▶ **Data for the task**
········
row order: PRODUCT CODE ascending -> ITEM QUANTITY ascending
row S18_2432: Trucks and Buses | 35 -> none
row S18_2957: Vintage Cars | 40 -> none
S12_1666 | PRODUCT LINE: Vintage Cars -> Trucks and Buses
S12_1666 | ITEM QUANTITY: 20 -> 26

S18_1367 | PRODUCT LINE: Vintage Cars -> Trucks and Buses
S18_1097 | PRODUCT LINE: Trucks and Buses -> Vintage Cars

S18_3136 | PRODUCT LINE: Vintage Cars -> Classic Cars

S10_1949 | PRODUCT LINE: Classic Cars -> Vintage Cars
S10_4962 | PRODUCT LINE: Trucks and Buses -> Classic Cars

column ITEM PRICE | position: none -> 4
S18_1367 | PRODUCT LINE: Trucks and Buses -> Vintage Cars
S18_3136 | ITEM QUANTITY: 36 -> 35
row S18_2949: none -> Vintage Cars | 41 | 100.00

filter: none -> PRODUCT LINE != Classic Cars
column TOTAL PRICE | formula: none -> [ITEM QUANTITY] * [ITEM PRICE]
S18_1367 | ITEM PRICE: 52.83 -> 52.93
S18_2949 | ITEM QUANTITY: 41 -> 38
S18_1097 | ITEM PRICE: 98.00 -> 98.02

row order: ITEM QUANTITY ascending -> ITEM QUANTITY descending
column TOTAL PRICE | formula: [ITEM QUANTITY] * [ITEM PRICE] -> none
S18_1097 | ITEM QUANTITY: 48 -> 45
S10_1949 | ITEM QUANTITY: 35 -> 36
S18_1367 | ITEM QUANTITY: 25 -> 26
········
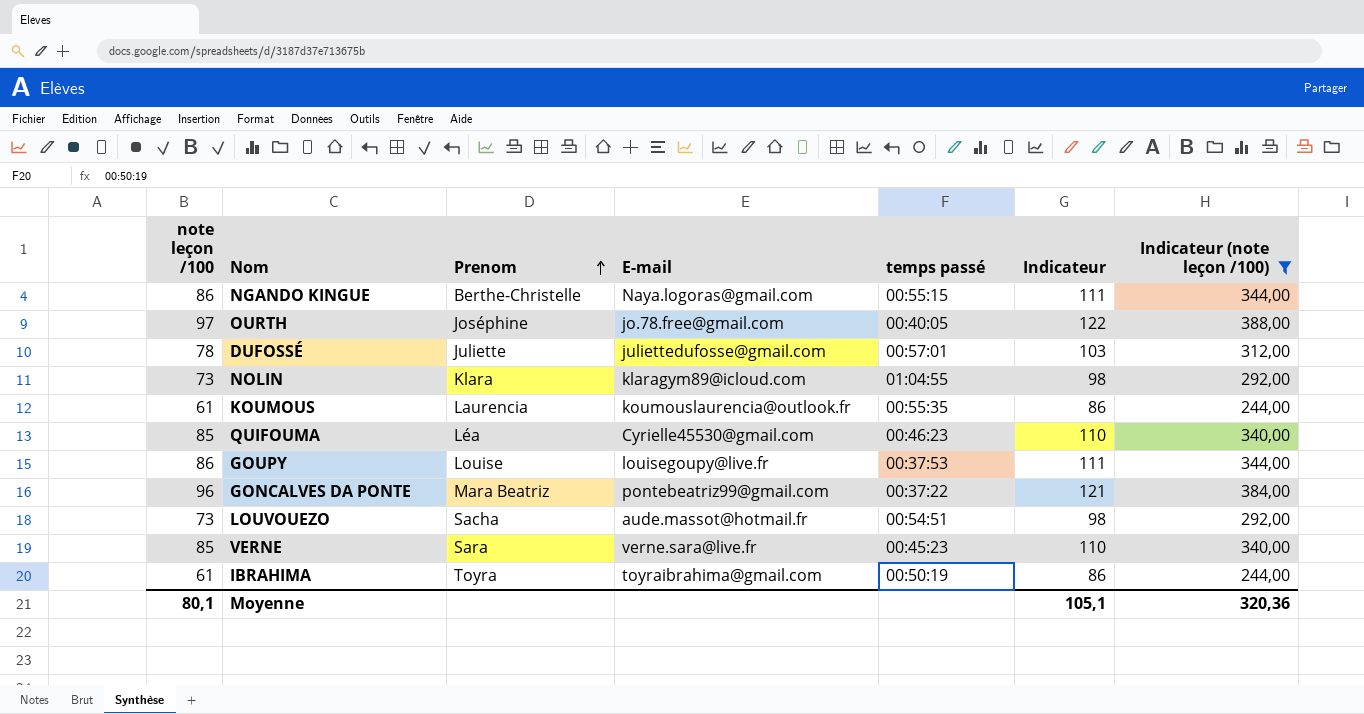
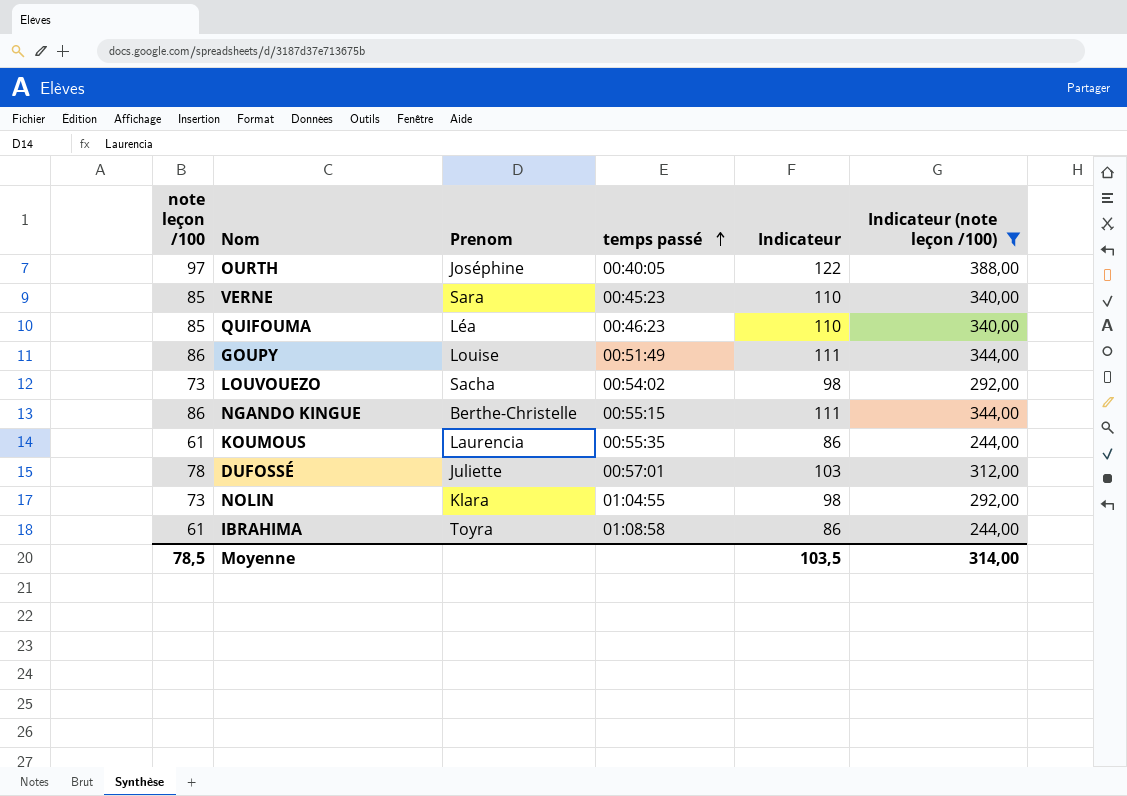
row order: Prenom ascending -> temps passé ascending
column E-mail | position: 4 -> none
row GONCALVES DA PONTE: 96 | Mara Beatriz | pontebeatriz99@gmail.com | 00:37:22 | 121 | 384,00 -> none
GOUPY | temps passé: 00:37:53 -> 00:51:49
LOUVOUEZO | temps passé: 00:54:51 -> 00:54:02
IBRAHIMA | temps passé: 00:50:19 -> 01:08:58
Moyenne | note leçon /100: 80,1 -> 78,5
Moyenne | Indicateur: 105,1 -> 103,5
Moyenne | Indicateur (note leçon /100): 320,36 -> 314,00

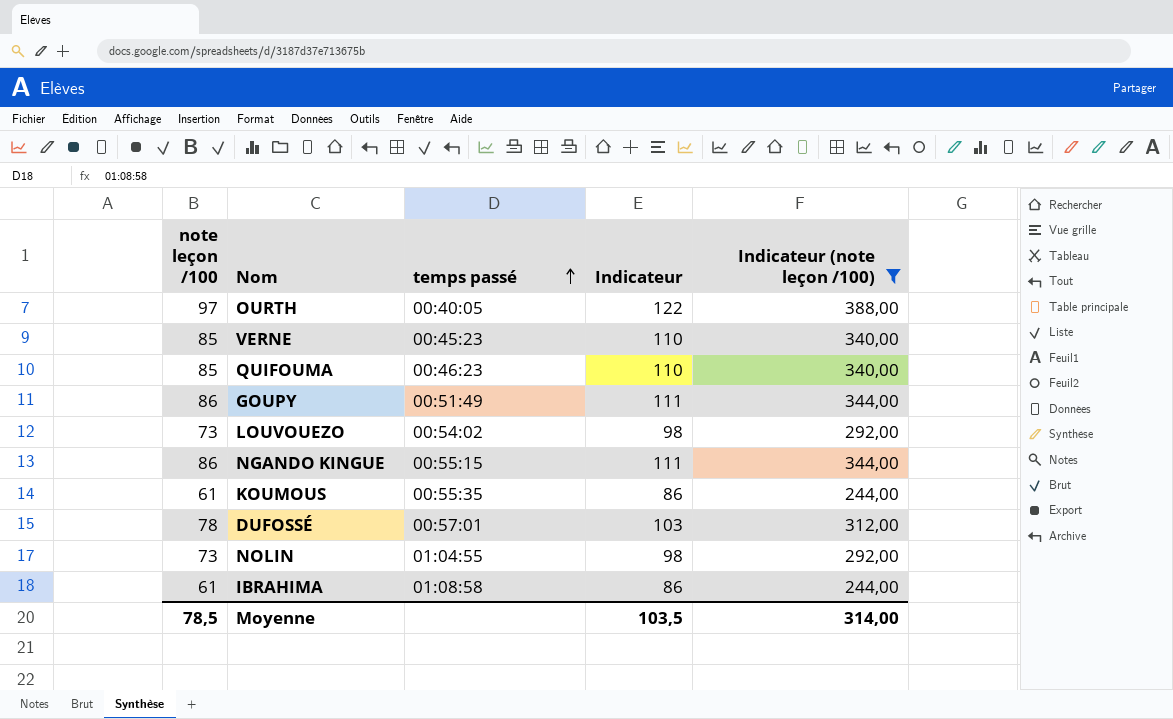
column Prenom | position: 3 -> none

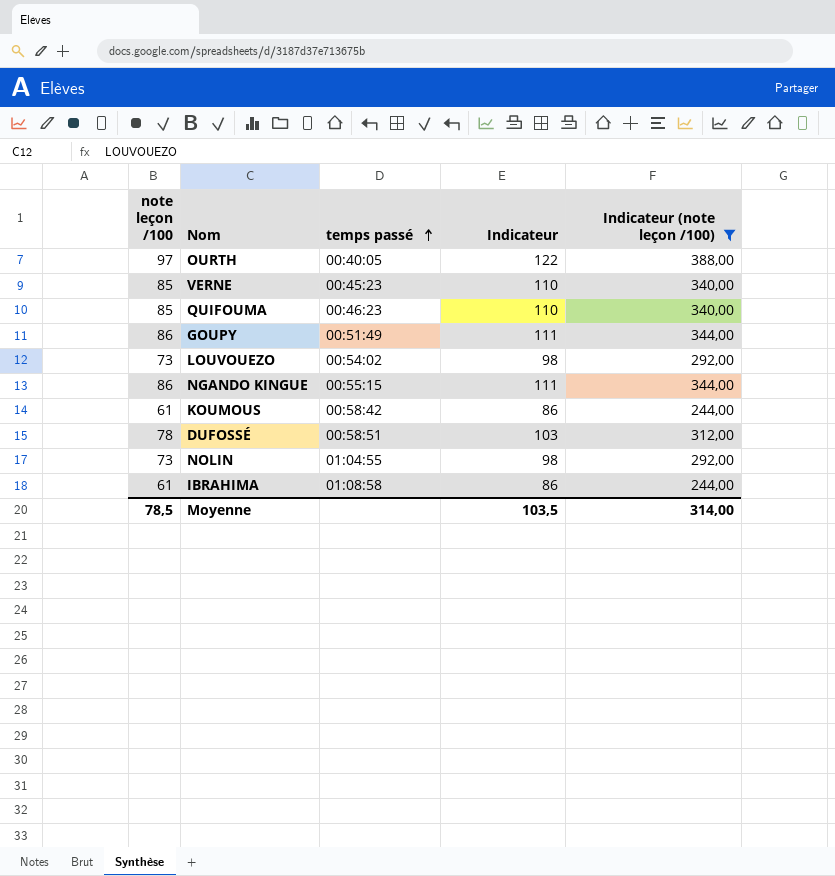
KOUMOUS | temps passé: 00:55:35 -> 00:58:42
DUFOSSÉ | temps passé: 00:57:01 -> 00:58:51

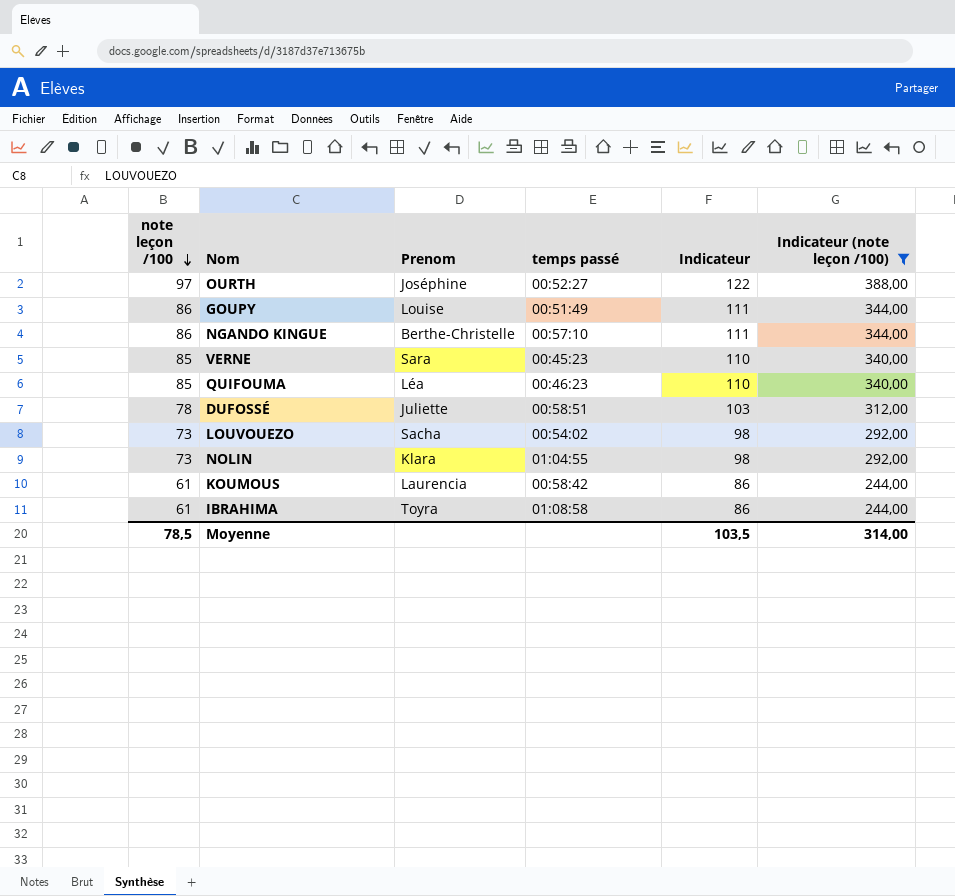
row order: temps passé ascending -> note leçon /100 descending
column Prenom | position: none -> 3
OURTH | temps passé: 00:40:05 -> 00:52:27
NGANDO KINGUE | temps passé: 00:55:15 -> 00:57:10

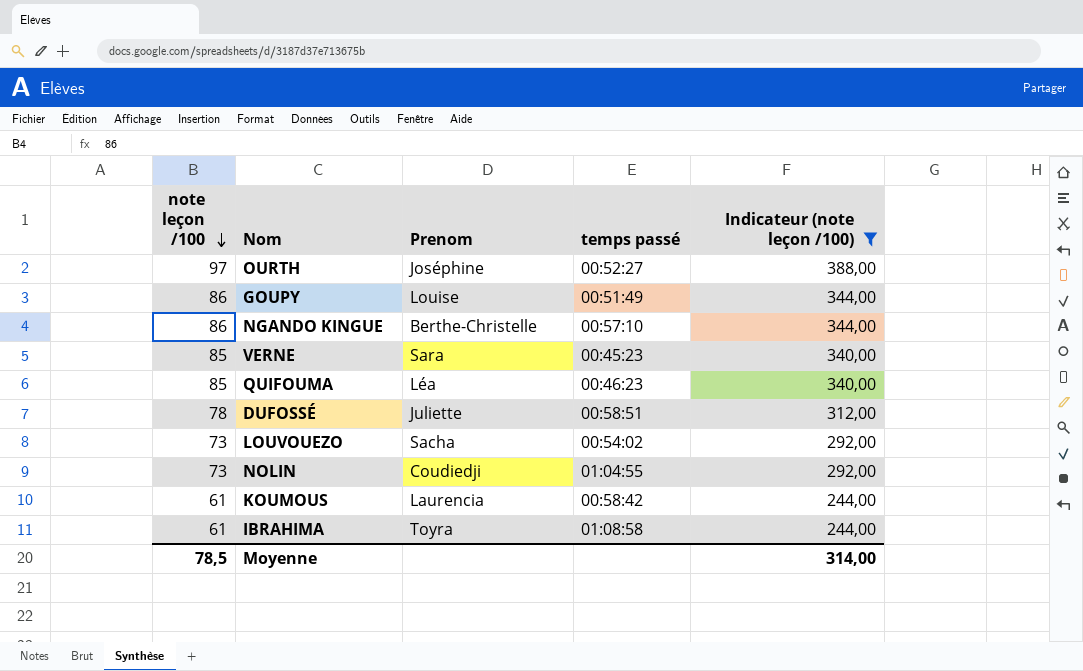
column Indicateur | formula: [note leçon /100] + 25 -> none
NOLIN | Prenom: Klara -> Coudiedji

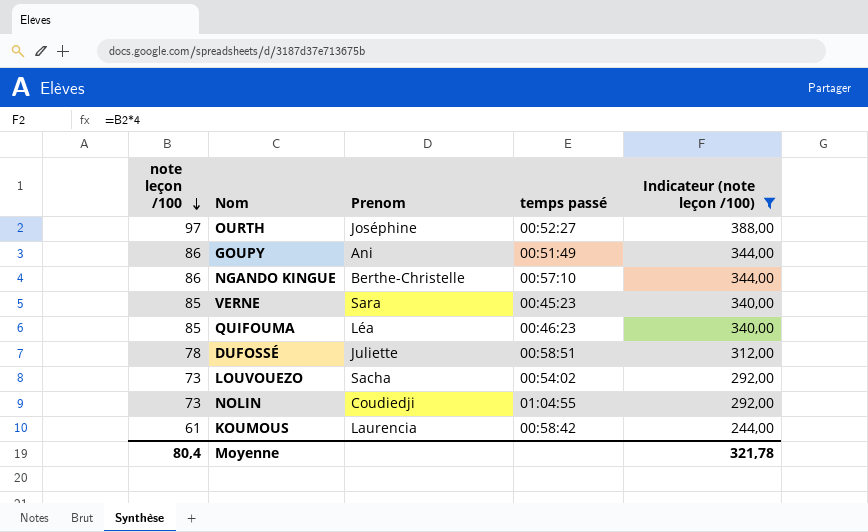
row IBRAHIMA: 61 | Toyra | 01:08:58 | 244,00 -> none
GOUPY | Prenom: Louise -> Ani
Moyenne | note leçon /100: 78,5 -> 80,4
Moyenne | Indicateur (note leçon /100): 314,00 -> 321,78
········
▶ **How to complete this task**
Look through the material above for "Cars" and copy the lines that have it.

▶ **Expected output**
row S18_2957: Vintage Cars | 40 -> none
S12_1666 | PRODUCT LINE: Vintage Cars -> Trucks and Buses
S18_1367 | PRODUCT LINE: Vintage Cars -> Trucks and Buses
S18_1097 | PRODUCT LINE: Trucks and Buses -> Vintage Cars
S18_3136 | PRODUCT LINE: Vintage Cars -> Classic Cars
S10_1949 | PRODUCT LINE: Classic Cars -> Vintage Cars
S10_4962 | PRODUCT LINE: Trucks and Buses -> Classic Cars
S18_1367 | PRODUCT LINE: Trucks and Buses -> Vintage Cars
row S18_2949: none -> Vintage Cars | 41 | 100.00
filter: none -> PRODUCT LINE != Classic Cars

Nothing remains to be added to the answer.